[Change detection outputs]
=== Begin Enclosure ===
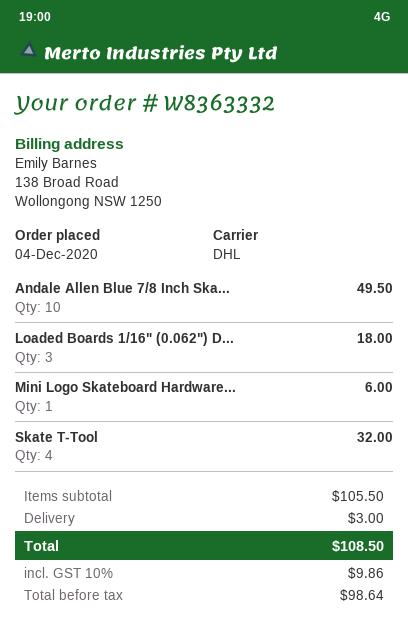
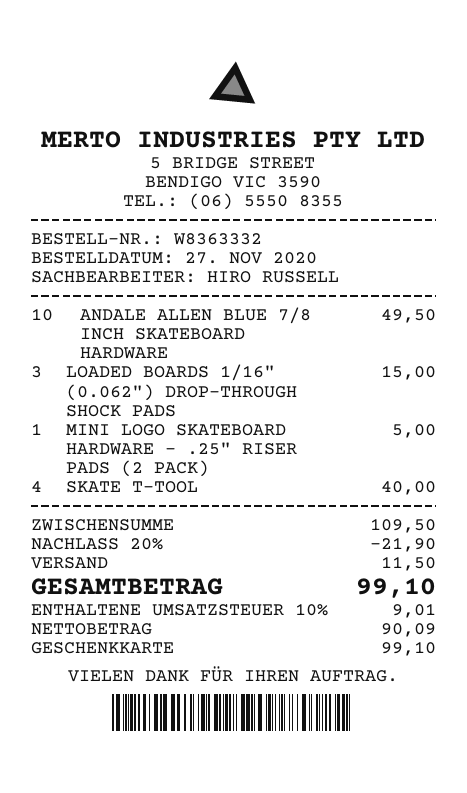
order date: 2020-12-04 -> 2020-11-27
Loaded Boards 1/16" (0.062") D...: 3 for 18.00 -> 3 for 15.00
Mini Logo Skateboard Hardware...: 1 for 6.00 -> 1 for 5.00
Skate T-Tool: 4 for 32.00 -> 4 for 40.00
subtotal: 105.50 -> 109.50
discount: none -> 20% = 21.90
shipping: 3.00 -> 11.50
net: 98.64 -> 90.09
tax: 10% = 9.86 -> 10% = 9.01
total: 108.50 -> 99.10

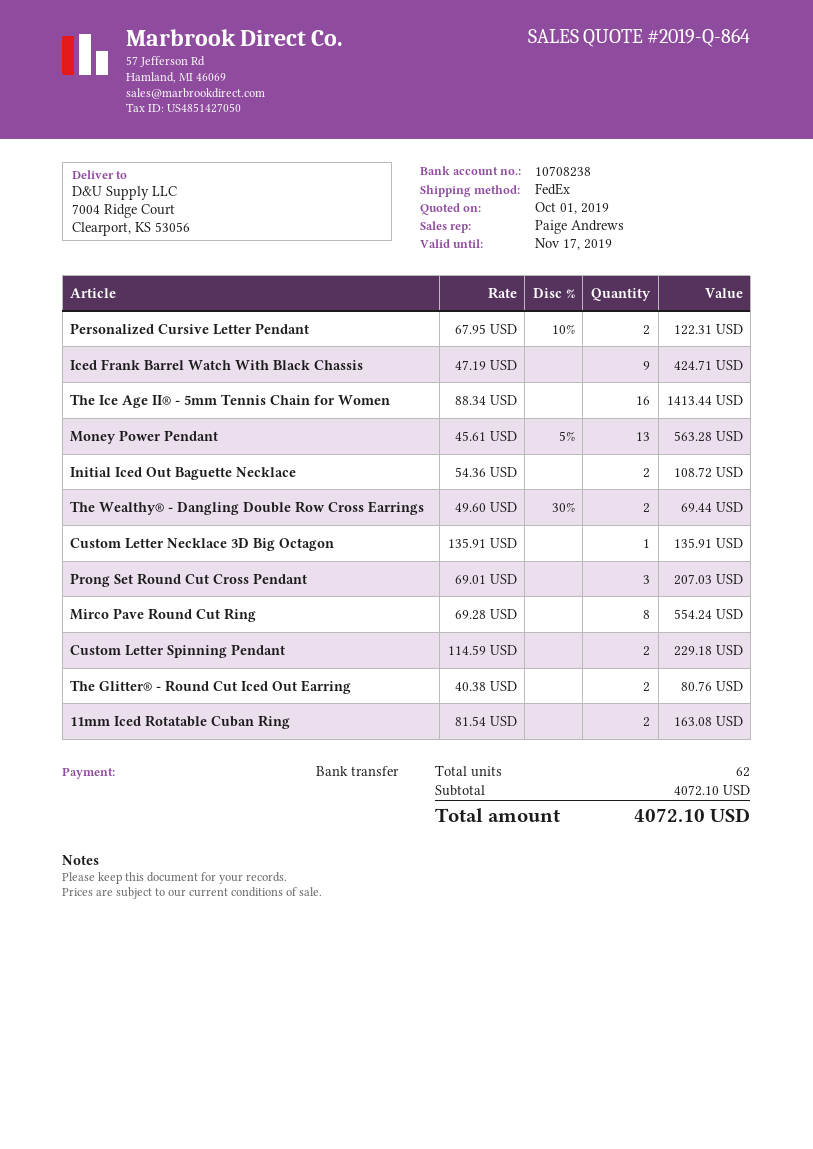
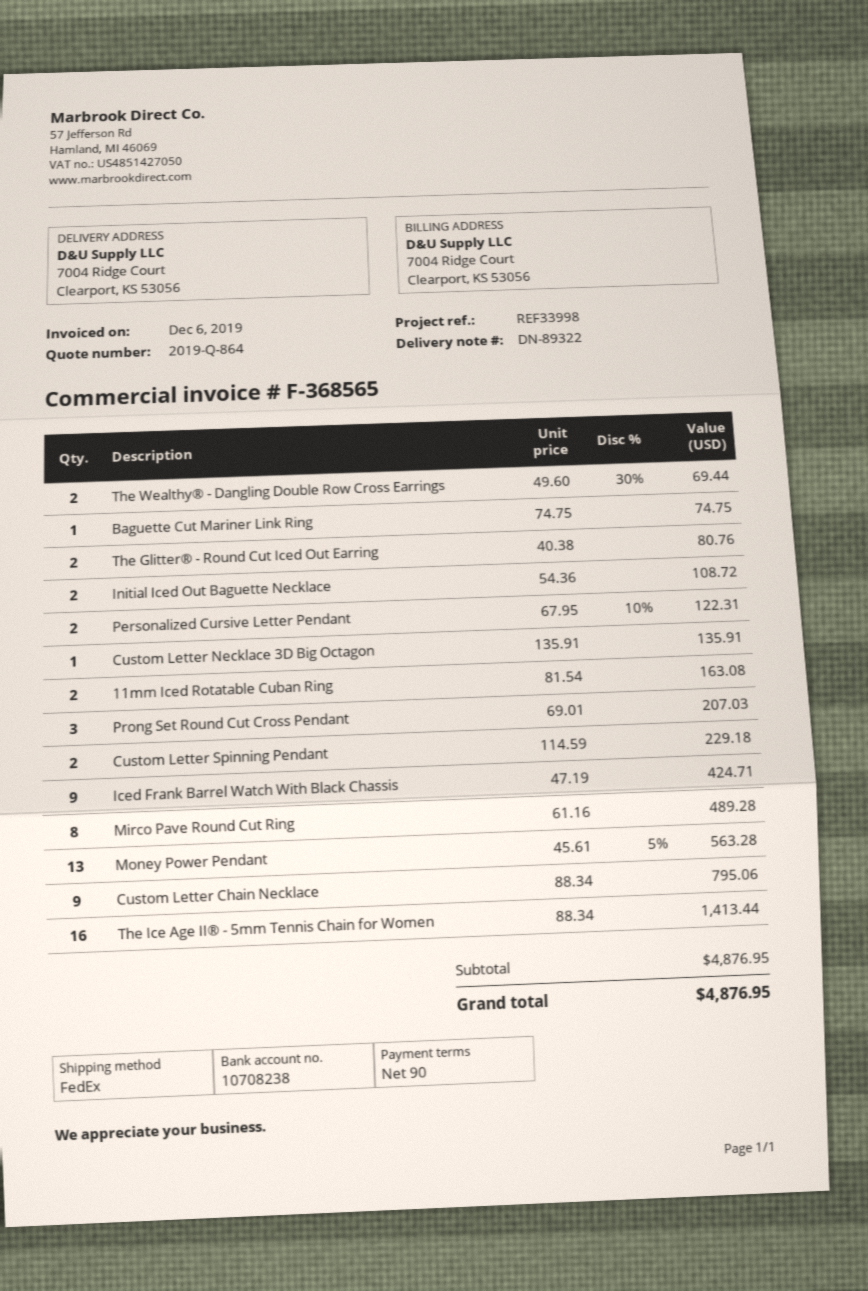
Mirco Pave Round Cut Ring: 8 x 69.28 = 554.24 -> 8 x 61.16 = 489.28
Baguette Cut Mariner Link Ring: none -> 1 x 74.75 = 74.75
Custom Letter Chain Necklace: none -> 9 x 88.34 = 795.06
subtotal: 4072.10 -> 4876.95
total: 4072.10 -> 4876.95

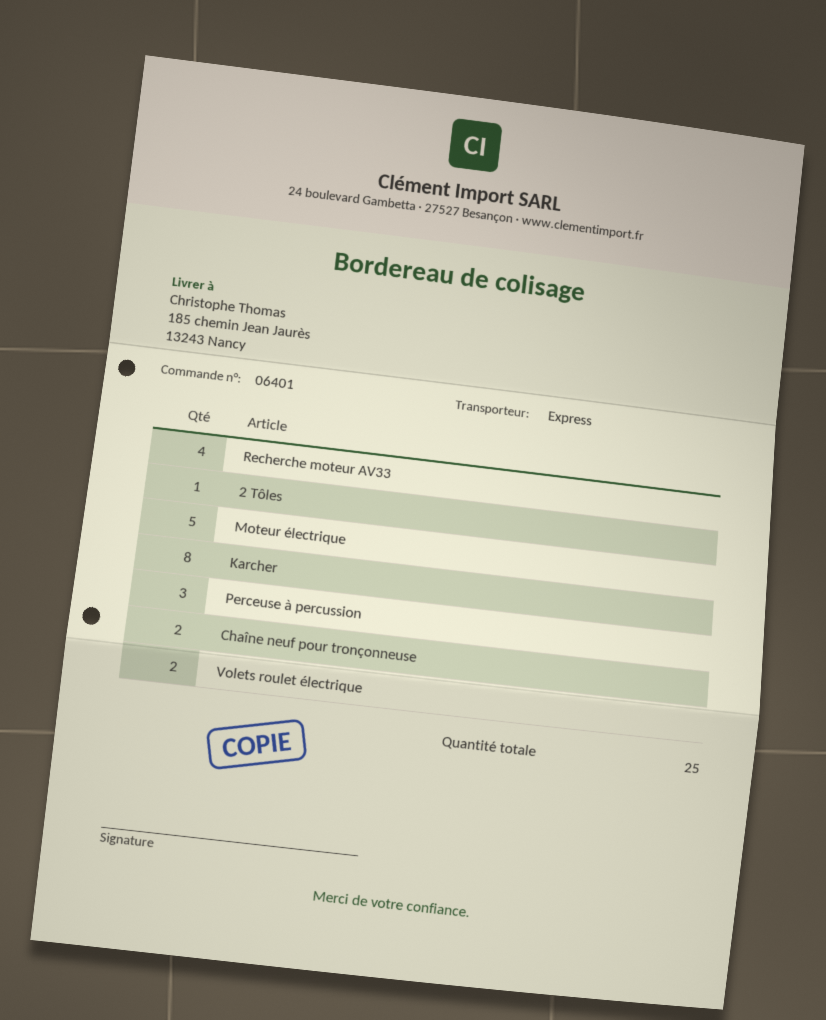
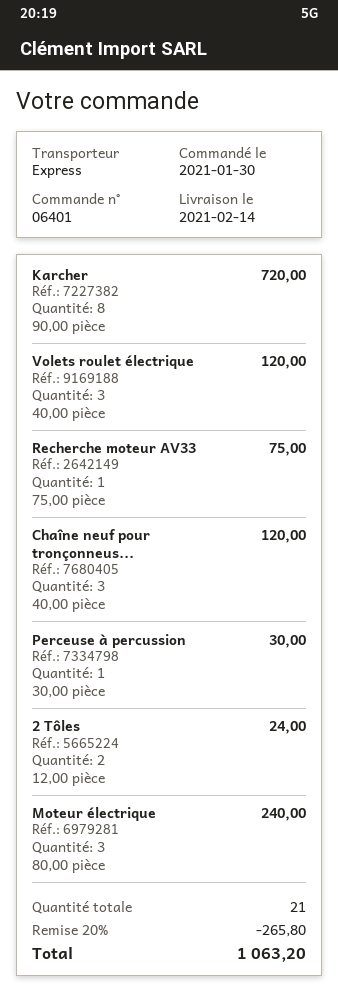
Recherche moteur AV33: 4 -> 1
2 Tôles: 1 -> 2
Moteur électrique: 5 -> 3
Perceuse à percussion: 3 -> 1
Chaîne neuf pour tronçonneuse: 2 -> 3
Volets roulet électrique: 2 -> 3
total quantity: 25 -> 21

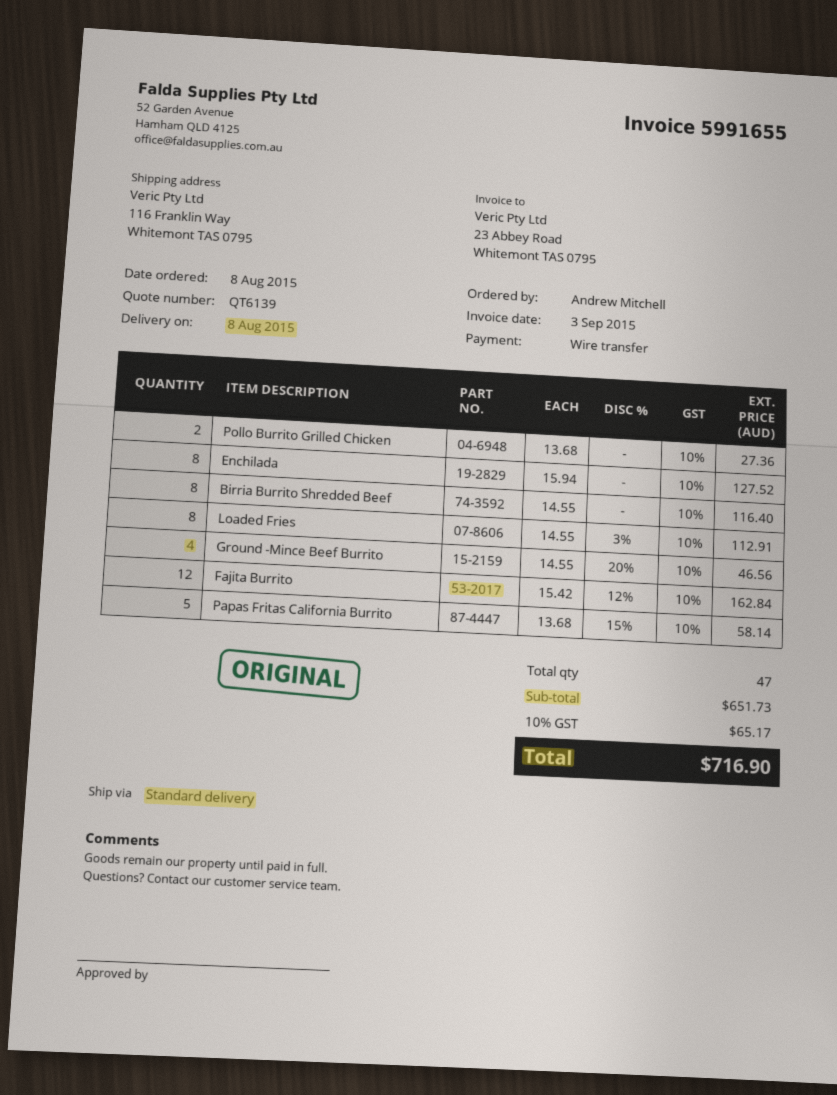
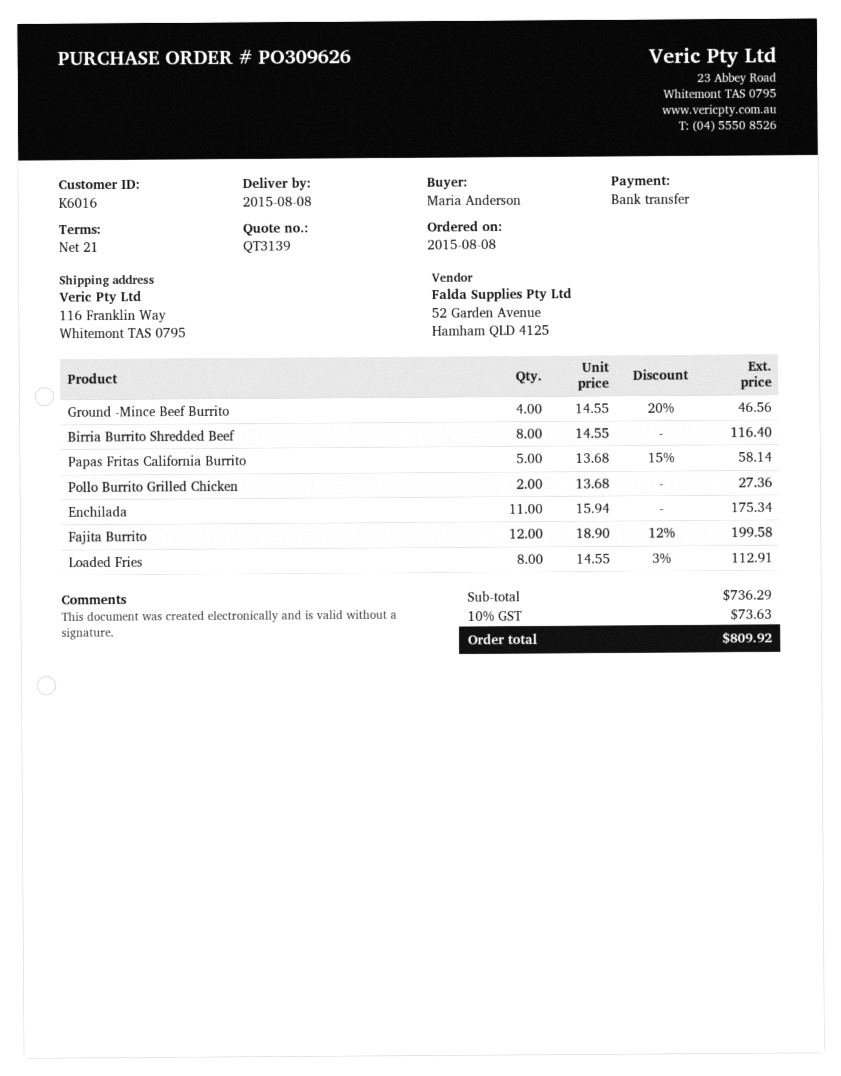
quote number: QT6139 -> QT3139
ordered by: Andrew Mitchell -> Maria Anderson
Enchilada: 8 x 15.94 = 127.52 -> 11 x 15.94 = 175.34
Fajita Burrito: 12 x 15.42 - 12% = 162.84 -> 12 x 18.90 - 12% = 199.58
subtotal: 651.73 -> 736.29
tax: 10% = 65.17 -> 10% = 73.63
total: 716.90 -> 809.92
=== End Enclosure ===
(WHAT TO DO):
Once the line holding "shipping: 3.00 -> 11.50" is found, copy it and each later line exactly through the end of the data, leaving out the pictures.

(YOUR RESPONSE):
shipping: 3.00 -> 11.50
net: 98.64 -> 90.09
tax: 10% = 9.86 -> 10% = 9.01
total: 108.50 -> 99.10

Mirco Pave Round Cut Ring: 8 x 69.28 = 554.24 -> 8 x 61.16 = 489.28
Baguette Cut Mariner Link Ring: none -> 1 x 74.75 = 74.75
Custom Letter Chain Necklace: none -> 9 x 88.34 = 795.06
subtotal: 4072.10 -> 4876.95
total: 4072.10 -> 4876.95

Recherche moteur AV33: 4 -> 1
2 Tôles: 1 -> 2
Moteur électrique: 5 -> 3
Perceuse à percussion: 3 -> 1
Chaîne neuf pour tronçonneuse: 2 -> 3
Volets roulet électrique: 2 -> 3
total quantity: 25 -> 21

quote number: QT6139 -> QT3139
ordered by: Andrew Mitchell -> Maria Anderson
Enchilada: 8 x 15.94 = 127.52 -> 11 x 15.94 = 175.34
Fajita Burrito: 12 x 15.42 - 12% = 162.84 -> 12 x 18.90 - 12% = 199.58
subtotal: 651.73 -> 736.29
tax: 10% = 65.17 -> 10% = 73.63
total: 716.90 -> 809.92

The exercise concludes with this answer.